How to Help Prevent Suicide Among Veterans

How to Help Prevent Suicide Among Veterans

Suicide among veterans and active soldiers is a big problem. Add to this problem the stigma associated with death by suicide, many of those who are suffering are reluctant to ask for help. It’s estimated that over 22 veterans die every day from suicide. So it’s important to know what the warning signs are and what you can do to help.

Depression and substance abuse is prevalent with veterans, in part because many vets suffer from PTSD, or Post Traumatic Stress Disorder. This can occur after an individual witnesses or is involved in a stressful event—such as active battle. PTSD can have lasting effects for years. For some, coping with the symptoms of PTSD can be difficult. Feelings of guilt or shame often surround these symptoms. Many turn to drugs or alcohol to ease the pain or aid sleep.

Substance abuse is often sought out as a way to push away negative thoughts or feelings. However, substances can only make things worse. If your loved one is suffering from PTSD or depression, and you suspect they have a problem with drugs or alcohol, it’s imperative that you talk to them. You may find that they are reluctant to talk about what they’re feeling, so try not to push. Let them know that you’re there to help and listen, and make sure they know that you’re taking them seriously.

Get to the Root of the Problem

Because the reasons for suicide among veterans vary greatly from person to person, it’s important to try and get to the root of the depression or stress. Sometimes things veterans have seen and done affect them. Other times they find that home is very different from when they left.

Military service can affect relationships including marriage. This is a large cause of anxiety. Helping your loved ones figure out what’s causing their feelings can be enormously helpful in figuring out a solution and helping them come to terms with it.

Suicide Among Veterans: Recognizing the Warning Signs 

Knowing what to look for as far as behavior is important. Often individuals who are suffering aren’t even aware of their actions or how they’ve changed. So if you can recognize it in them first, you’ll be able to step in and help.

Some of the warning signs of depression and possible suicidal thoughts include changes in sleep habits, isolation from friends and family, talking about death or making arrangements, violent or manic mood swings, changes in personal appearance, feelings of hopelessness, or risky behavior that often include trouble with the law.

How to Help

Ways to help can differ greatly depending on the person, so it’s important to sit down and talk to your loved one openly about what they need. If they are agreeable, help them seek a counselor or therapist, or even a support group that includes other veterans. Sometimes being able to talk about experiences without judgement in a room full of people who understand, can be just the thing to make a person feel better.

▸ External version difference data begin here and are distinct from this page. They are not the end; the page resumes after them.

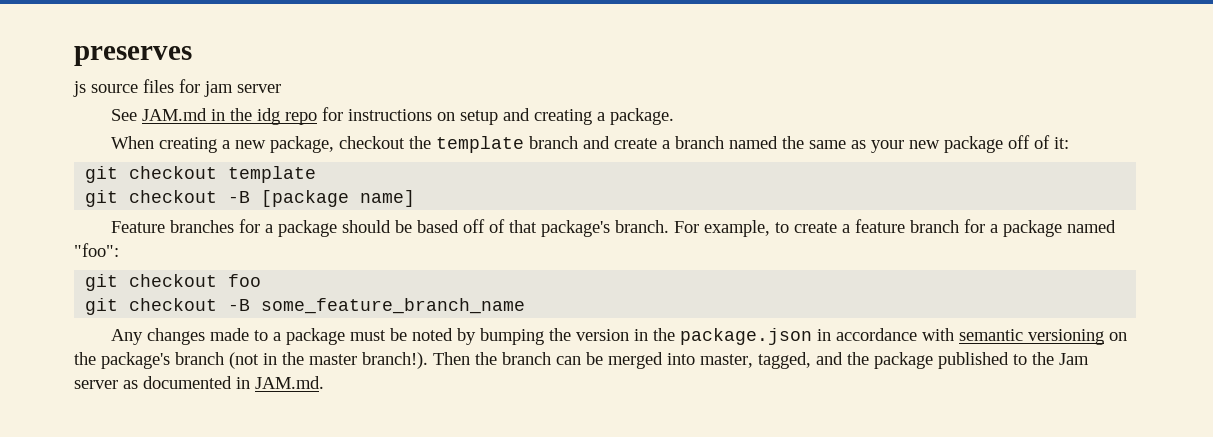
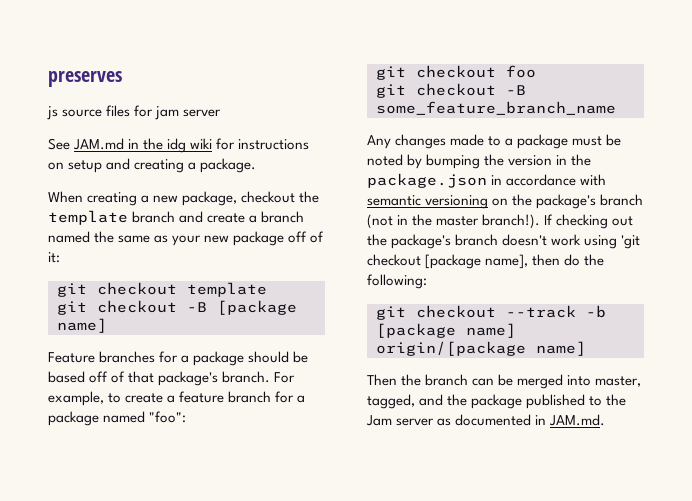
- See JAM.md in the idg repo for instructions on setup and creating a package.
+ See JAM.md in the idg wiki for instructions on setup and creating a package.
- Any changes made to a package must be noted by bumping the version in the package.json in accordance with semantic versioning on the package's branch (not in the master branch!). Then the branch can be merged into master, tagged, and the package published to the Jam server as documented in JAM.md.
+ Any changes made to a package must be noted by bumping the version in the package.json in accordance with semantic versioning on the package's branch (not in the master branch!). If checking out the package's branch doesn't work using 'git checkout [package name], then do the following:
+ git checkout --track -b [package name] origin/[package name]
+ Then the branch can be merged into master, tagged, and the package published to the Jam server as documented in JAM.md.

You can also offer your own services. If they express feelings of loneliness, offer to engage in a calming activity with them, such as a painting class or going to the theater. Sometimes just having a friend to confide in and be social with can take away some of the pressure of anxiety or stress.

If your loved one is suffering with a substance abuse issue, it’s imperative that you help them come to terms with it and seek help to treat it in conjunction with treatment for depression or trauma. Let them know they are not alone and offer moral support if they are reluctant to seek help.

When it comes to preventing suicide among veterans, the important thing is to do something or anything. It does not matter what you do in many respects, it is the fact that you are reaching out, you are showing empathy, you are showing your humanity.

For all the selfless service they have provided, even one more suicide among veterans, or anyone else for that matter, is a complete tragedy.